The renin angiotensin system (RAS) is critical for the maintenance of volume homeostasis in all mammalian species. The primary effector peptide, angiotensin II (Ang II) has also been demonstrated to affect cellular growth and differentiation, apoptosis, and metabolism. We have developed two principal areas of investigation, the first being the intracardiac RAS. We have shown that cardiac cells contain and are capable of synthesizing Ang II. More recently, we have demonstrated that the genes for RAS components are differentially regulated in cardiac myocytes and fibroblasts. We and others have provided indirect evidence that local RAS is involved in in vivo cardiac hypertrophy. The involvement of Ang II in cardiac hypertrophy is important, as this process is a major risk factor associated with increased cardiovascular mortality. The second area is Ang II-induced signal transduction and cellular actions, including the intracellular (intracrine) effects of Ang II. We have shown that Ang II, acting via the type one, plasma membrane receptor (AT1) stimulates the growth of cardiac myocytes and fibroblasts, and that the type two receptor (AT2) opposes the positive growth effects of AT1. We have also identified and characterized an Ang II binding site on the nuclear envelope, and others have shown that intracellular Ang II activates ion channels, and that Ang II stimulates gene transcription on isolated nuclei. We have now extended these in vitro findings, to an in vivo model. Using an expression vector which contains the coding sequence for Ang II and is targeted to the heart, we have shown the development of biventricular cardiac hypertrophy in the mouse. These are the first in vivo data demonstrating that increased intracellular levels of Ang II in cardiac myocytes, result in cardiac hypertrophy in animals with normal blood pressure and circulating levels of Ang II. In light of the observation that the expression levels for the intracardiac RAS components are increased in association with cardiac hypertrophy and myocardial infarction, the importance of an intracrine route of action for Ang II on gene expression and cellular growth needs to be determined. We propose using in vitro and in vivo models, and a combination of molecular, cellular, and biochemical approaches to define the synthesis pathways for intracardiac Ang II, and establish the importance of an intracrine action for Ang II, with respect to cardiac hypertrophy and gene expression.

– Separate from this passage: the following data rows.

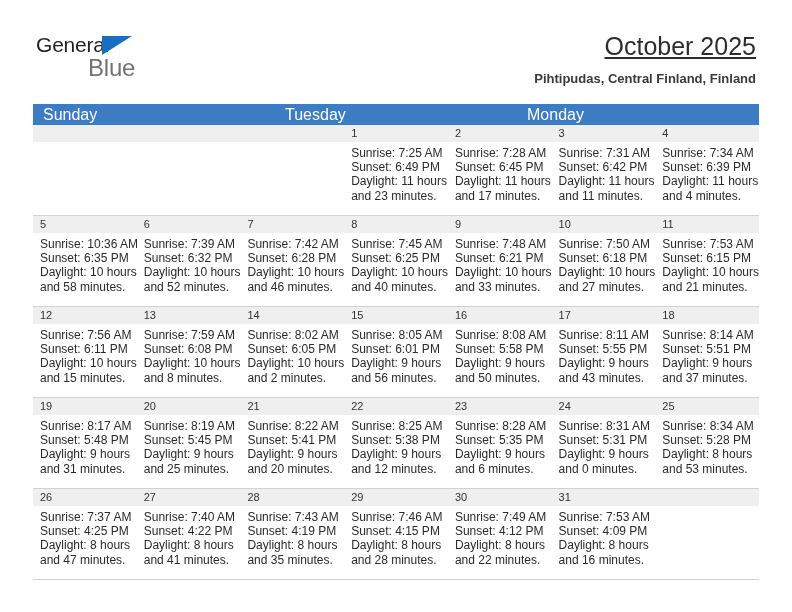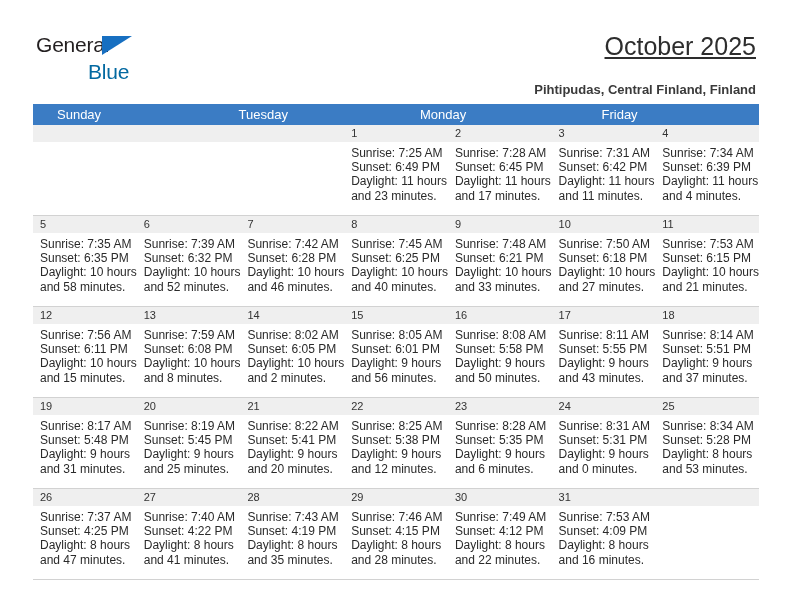--- a/index.html
+++ b/index.html
@@ -50,42 +50,42 @@
     left: 66px;
     top: 3px;
     width: 0;
     height: 0;
     border-left: 30px solid #176fc1;
     border-bottom: 19px solid transparent;
   }
   .logo-blue {
     position: absolute;
     left: 52px;
-    top: 27px;
-    font-size: 21px;
+    top: 21px;
+    font-size: 24px;
     letter-spacing: -0.2px;
-    color: #0369a1;
+    color: #737373;
     font-family: "Liberation Sans", sans-serif;
   }
   .title-block {
     position: absolute;
     right: 36px;
     top: 30px;
     text-align: right;
   }
   .cal-title {
     font-size: 25px;
     font-weight: normal;
     color: #2d2d2d;
     line-height: 32px;
     white-space: nowrap;
     text-decoration: underline;
   }
   .cal-subtitle {
-    margin-top: 20px;
+    margin-top: 9px;
     font-size: 13px;
     font-weight: bold;
     color: #3a3a3a;
     line-height: 16px;
     white-space: nowrap;
   }
 
   
   .calendar {
     position: absolute;
@@ -94,23 +94,23 @@
     width: 726px;
   }
   .dow-row {
     display: flex;
     background: #3b7cc4;
     height: 21px;
   }
   .dow {
     flex: 1 1 0;
     color: #ffffff;
-    font-size: 13px;
+    font-size: 16px;
     line-height: 21px;
-    padding-left: 24px;
+    padding-left: 10px;
     box-sizing: border-box;
     white-space: nowrap;
   }
   .week {
     display: flex;
     height: 90px;
     border-bottom: 1px solid #d2d2d2;
   }
   .week.first { border-top: none; }
   .cell {
@@ -158,21 +158,20 @@
     </div>
 
   </div>
 
   <div class="calendar">
 
     <div class="dow-row">
       <div class="dow">Sunday</div>
       <div class="dow">Tuesday</div>
       <div class="dow">Monday</div>
-      <div class="dow">Friday</div>
     </div>
 
     <div class="week first">
       <div class="cell empty">
         <span class="daynum"></span>
         <div class="details">
           <div></div>
           <div></div>
           <div></div>
           <div></div>
@@ -231,21 +230,21 @@
           <div>Daylight: 11 hours</div>
           <div>and 4 minutes.</div>
         </div>
       </div>
     </div>
 
     <div class="week">
       <div class="cell">
         <span class="daynum">5</span>
         <div class="details">
-          <div>Sunrise: 7:35 AM</div>
+          <div>Sunrise: 10:36 AM</div>
           <div>Sunset: 6:35 PM</div>
           <div>Daylight: 10 hours</div>
           <div>and 58 minutes.</div>
         </div>
       </div>
       <div class="cell">
         <span class="daynum">6</span>
         <div class="details">
           <div>Sunrise: 7:39 AM</div>
           <div>Sunset: 6:32 PM</div>

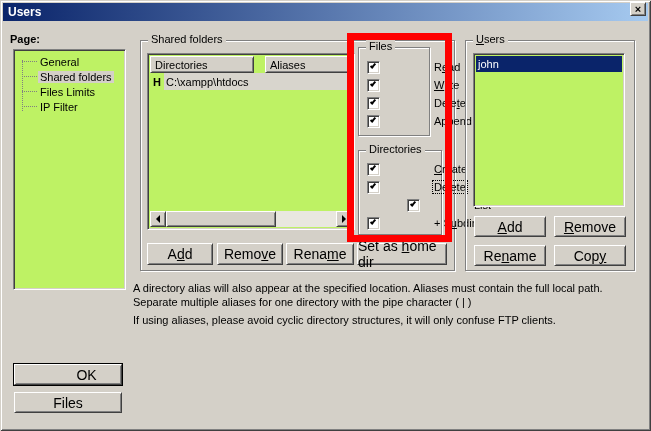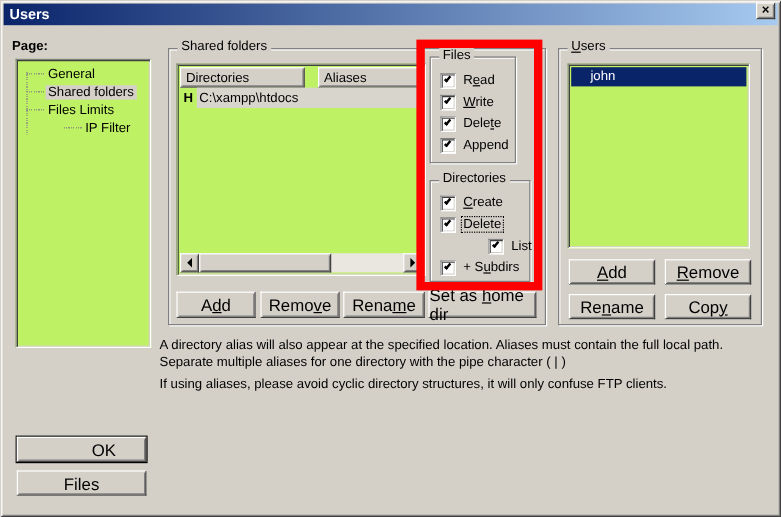--- a/index.html
+++ b/index.html
@@ -64,32 +64,32 @@
   .sbtn { position:absolute; top:0; width:16px; height:16px; background:#D4D0C8;
     border:1px solid; border-color:#FFFFFF #404040 #404040 #FFFFFF;
     box-shadow: inset 1px 1px 0 #D4D0C8, inset -1px -1px 0 #808080;
     display:flex; align-items:center; justify-content:center; }
   .tri-l { width:0; height:0; border:4px solid transparent; border-right:4px solid #000; margin-left:-4px; }
   .tri-r { width:0; height:0; border:4px solid transparent; border-left:4px solid #000; margin-right:-4px; }
   .thumb { position:absolute; left:16px; top:0; width:110px; height:16px; background:#D4D0C8;
     border:1px solid; border-color:#FFFFFF #404040 #404040 #FFFFFF;
     box-shadow: inset 1px 1px 0 #D4D0C8, inset -1px -1px 0 #808080; }
   
-  .cbrow { position:absolute; left:8px; right:4px; height:16px; display:flex; align-items:center; }
+  .cbrow { position:absolute; left:8px; right:4px; height:16px; display:flex; align-items:center;gap:48px; }
   .cb { position:relative; width:13px; height:13px; background:#fff; flex:0 0 13px;
     border:1px solid; border-color:#808080 #FFFFFF #FFFFFF #808080;
     box-shadow: inset 1px 1px 0 #404040, inset -1px -1px 0 #D4D0C8; }
   .cb .check { position:absolute; left:2px; top:2px; width:6px; height:3px;
     border-left:2px solid #000; border-bottom:2px solid #000; transform:rotate(-50deg); }
   .cbrow .clabel { margin-left:5px; white-space:nowrap; padding:0 1px; }
   .cbrow .clabel.focus { outline:1px dotted #000; }
   
   .ulist { position:absolute; left:473px; top:53px; width:152px; height:154px; }
   .uitem { position:absolute; left:2px; right:2px; top:2px; height:16px;
-    background:#0A246A; color:#fff; display:flex; align-items:center; padding-left:16px; }
+    background:#0A246A; color:#fff; display:flex; align-items:center; padding-left:2px; }
   .notes { position:absolute; left:133px; width:514px; line-height:14px; }
   .annotation { position:absolute; left:347px; top:33px; width:105px; height:209px;
     border:7px solid #FF0000; pointer-events:none; z-index:50; }
   u { text-decoration:underline; }
 </style>
 </head>
 <body>
 
 <div class="dialog">
 
@@ -108,21 +108,21 @@
       <span class="tlabel">General</span>
     </div>
     <div class="titem sel" style="top:19px;">
       <span class="stub"></span>
       <span class="tlabel">Shared folders</span>
     </div>
     <div class="titem" style="top:34px;">
       <span class="stub"></span>
       <span class="tlabel">Files Limits</span>
     </div>
-    <div class="titem" style="top:49px;padding-left:31px;">
+    <div class="titem" style="top:49px;">
       <span class="stub"></span>
       <span class="tlabel">IP Filter</span>
     </div>
   </div>
 
   <div class="group" style="left:140px; top:40px; width:315px; height:231px;">
     <span class="gtitle">Shared folders</span>
   </div>
 
   <div class="table sunken">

肾素血管紧张素系统(RAS)是维持所有哺乳动物体内容量平衡的关键。血管紧张素II(Ang II)也被证明影响细胞的生长和分化、凋亡和新陈代谢。我们已经发展了两个主要的研究领域，第一个是心内RAS。我们已经证明，心肌细胞含有并能够合成Ang II。最近，我们证明了RAS组分的基因在心肌细胞和成纤维细胞中受到不同的调节。我们和其他人提供了间接证据，证明局部RAS参与了体内心肌肥厚。血管紧张素转换酶II在心肌肥大中的作用很重要，因为这一过程是心血管死亡率增加的主要危险因素。第二个领域是Ang II诱导的信号转导和细胞作用，包括Ang II的细胞内效应。我们已经证明，Ang II通过第一型质膜受体(AT1)刺激心肌细胞和成纤维细胞的生长，而第二型受体(AT2)与AT1的正生长效应相反。我们还鉴定并鉴定了核膜上的Ang II结合部位，其他研究表明，细胞内Ang II激活离子通道，Ang II刺激离体核上的基因转录。我们现在已经将这些体外研究结果扩展到体内模型。利用含有Ang II编码序列的针对心脏的表达载体，我们展示了小鼠双室心肌肥厚的发展过程。这是首次有体内数据表明心肌细胞内Ang II水平升高，导致血压正常、循环中Ang II水平正常的动物心肌肥大。鉴于观察到心脏内RAS组分的表达水平与心肌肥厚和心肌梗死相关，需要确定Ang II在基因表达和细胞生长中的作用途径的重要性。我们建议使用体外和体内模型，以及结合分子、细胞和生化方法来确定心脏内Ang II的合成途径，并确定Ang II在心肌肥大和基因表达方面的内分泌作用的重要性。